What is needed
Search the entries for lines that contain the word "프로그램이", and report each one found.

☆ ☆ ☆ ☆

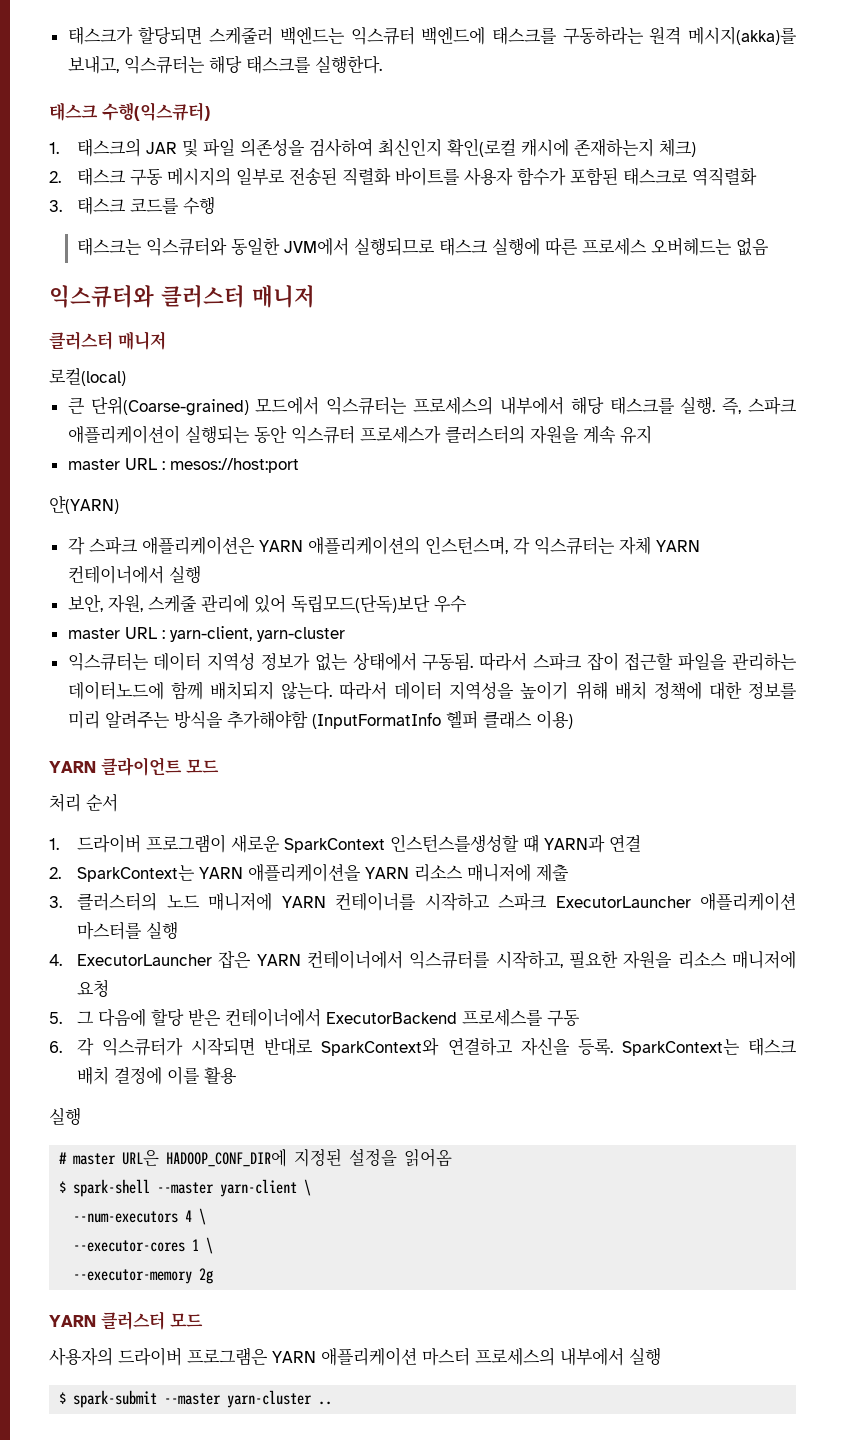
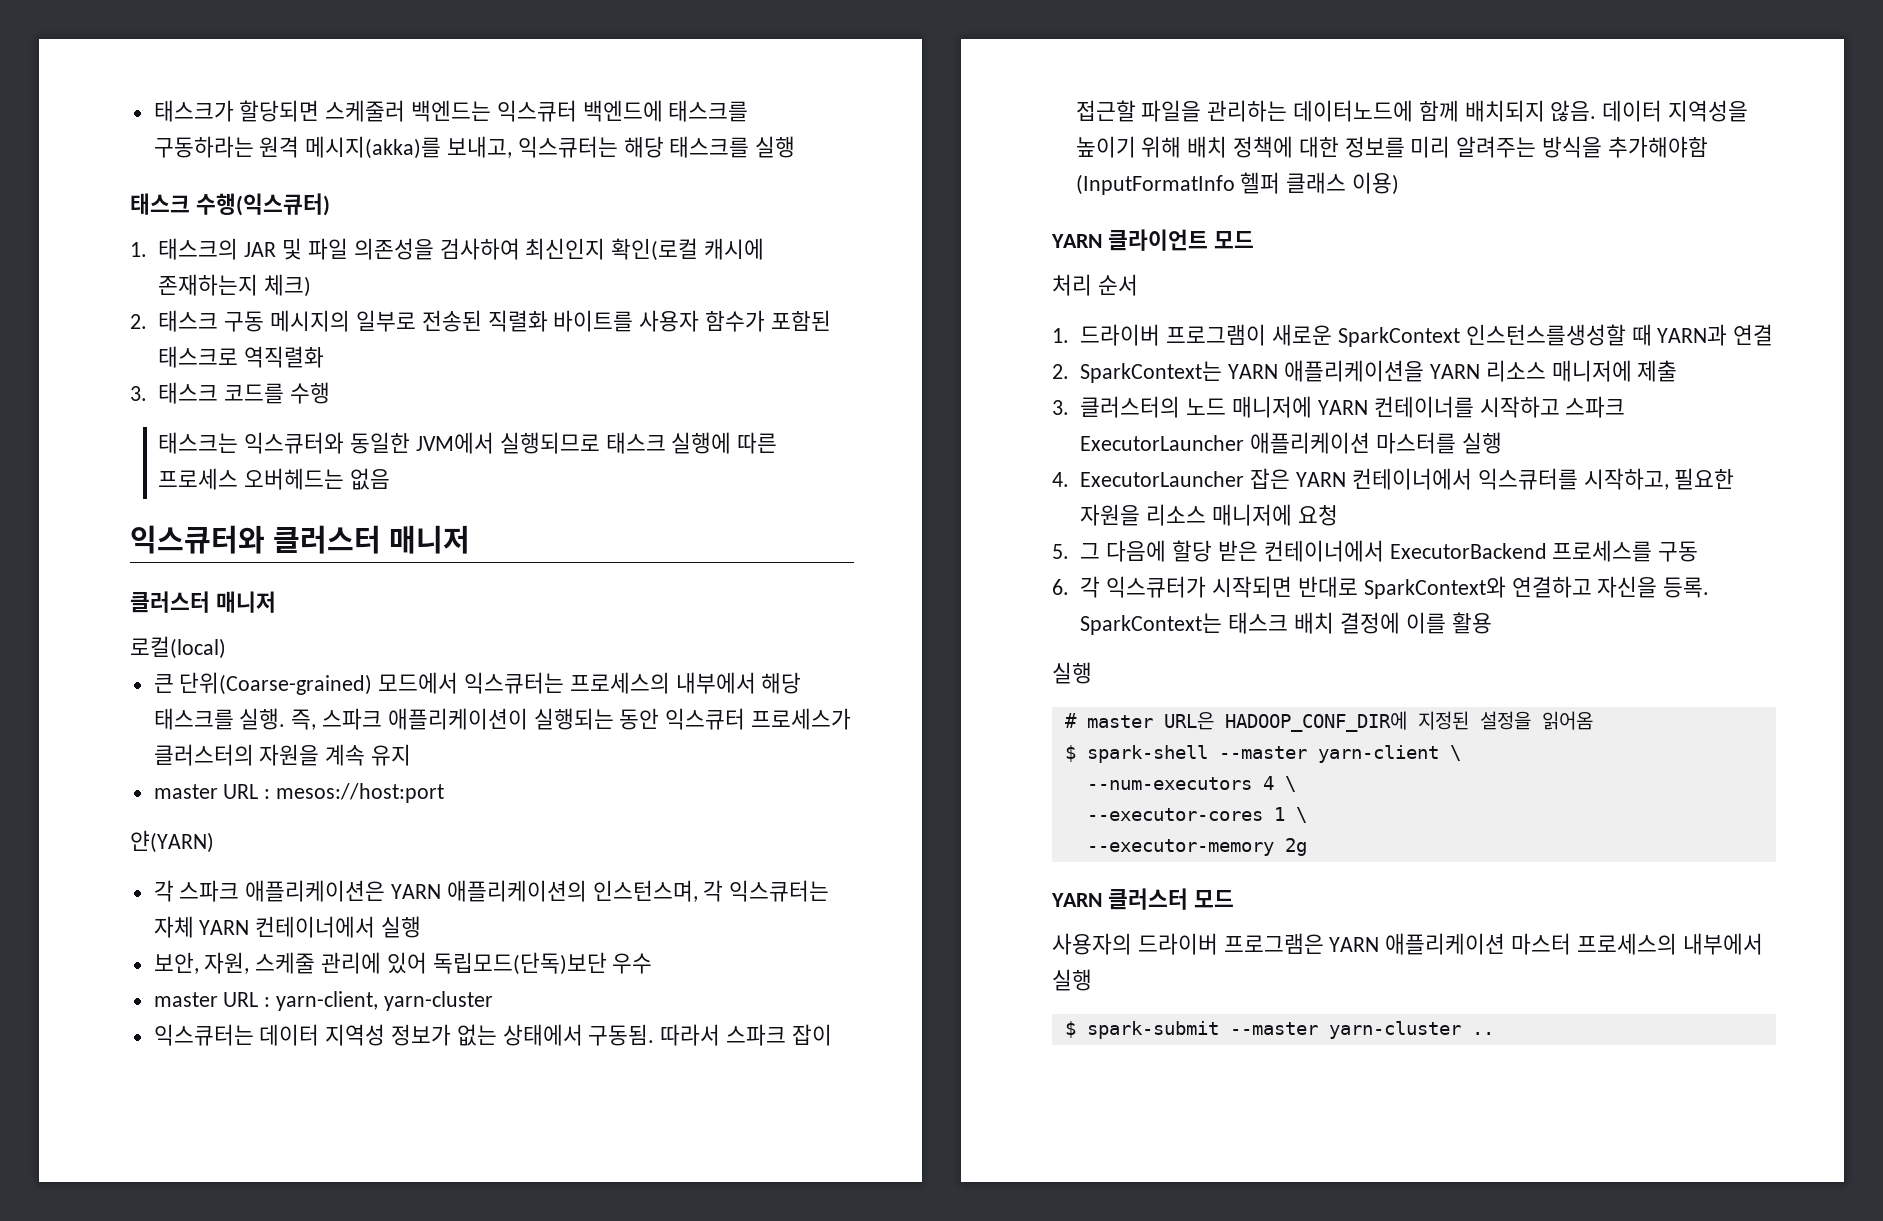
- 태스크가 할당되면 스케줄러 백엔드는 익스큐터 백엔드에 태스크를 구동하라는 원격 메시지(akka)를 보내고, 익스큐터는 해당 태스크를 실행한다.
+ 태스크가 할당되면 스케줄러 백엔드는 익스큐터 백엔드에 태스크를 구동하라는 원격 메시지(akka)를 보내고, 익스큐터는 해당 태스크를 실행
- 따라서 스파크 잡이 접근할 파일을 관리하는 데이터노드에 함께 배치되지 않는다. 따라서 데이터 지역성을 높이기 위해 배치 정책에 대한 정보를 미리 알려주는 방식을 추가해야함 (InputFormatInfo 헬퍼 클래스 이용)
+ 따라서 스파크 잡이 접근할 파일을 관리하는 데이터노드에 함께 배치되지 않음. 데이터 지역성을 높이기 위해 배치 정책에 대한 정보를 미리 알려주는 방식을 추가해야함 (InputFormatInfo 헬퍼 클래스 이용)
- 1. 드라이버 프로그램이 새로운 SparkContext 인스턴스를생성할 떄 YARN과 연결
+ 1. 드라이버 프로그램이 새로운 SparkContext 인스턴스를생성할 때 YARN과 연결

☆ ☆ ☆ ☆

Output for this exercise
- 1. 드라이버 프로그램이 새로운 SparkContext 인스턴스를생성할 떄 YARN과 연결
+ 1. 드라이버 프로그램이 새로운 SparkContext 인스턴스를생성할 때 YARN과 연결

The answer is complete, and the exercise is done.